== RECORDS PROVIDED
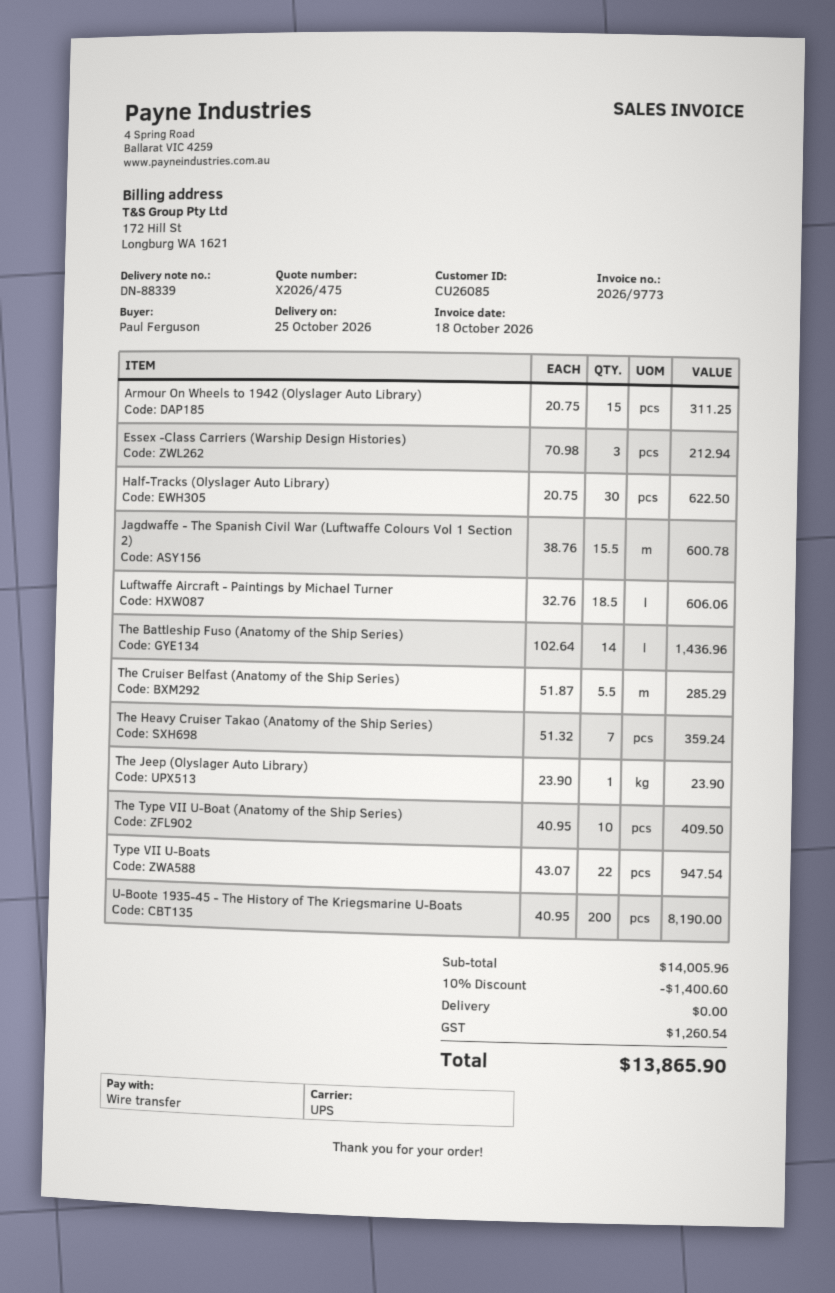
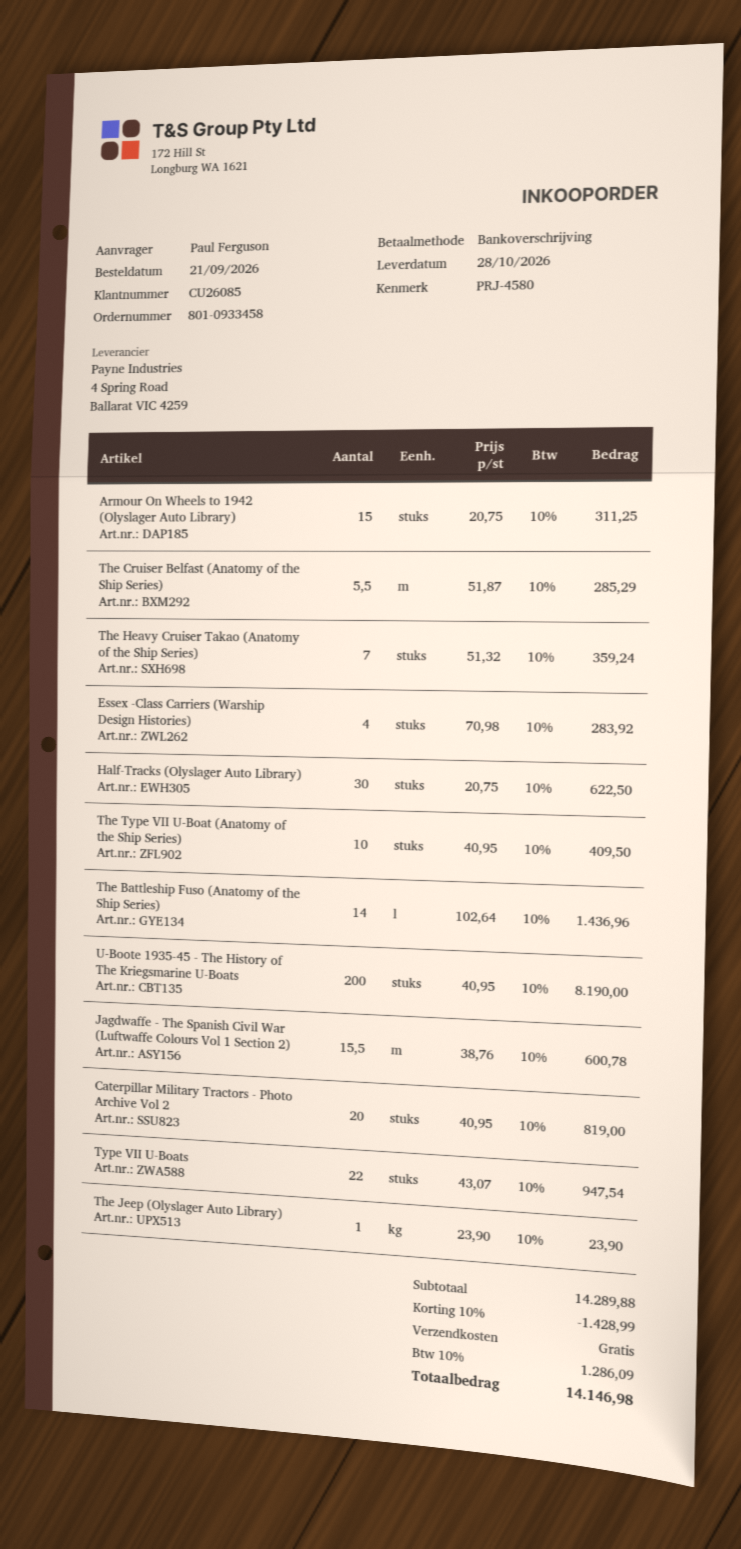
delivery date: 2026-10-25 -> 2026-10-28
Essex -Class Carriers (Warship Design Histories): 3 x 70.98 = 212.94 -> 4 x 70.98 = 283.92
Luftwaffe Aircraft - Paintings by Michael Turner: 18.5 x 32.76 = 606.06 -> none
Caterpillar Military Tractors - Photo Archive Vol 2: none -> 20 x 40.95 = 819.00
subtotal: 14005.96 -> 14289.88
discount: 10% = 1400.60 -> 10% = 1428.99
tax: 1260.54 -> 1286.09
total: 13865.90 -> 14146.98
====
» **EXERCISE PROMPT**: Which lines of the records contain the word "none"? Copy each of them.

» **OUTPUT OF THE EXERCISE**:
Luftwaffe Aircraft - Paintings by Michael Turner: 18.5 x 32.76 = 606.06 -> none
Caterpillar Military Tractors - Photo Archive Vol 2: none -> 20 x 40.95 = 819.00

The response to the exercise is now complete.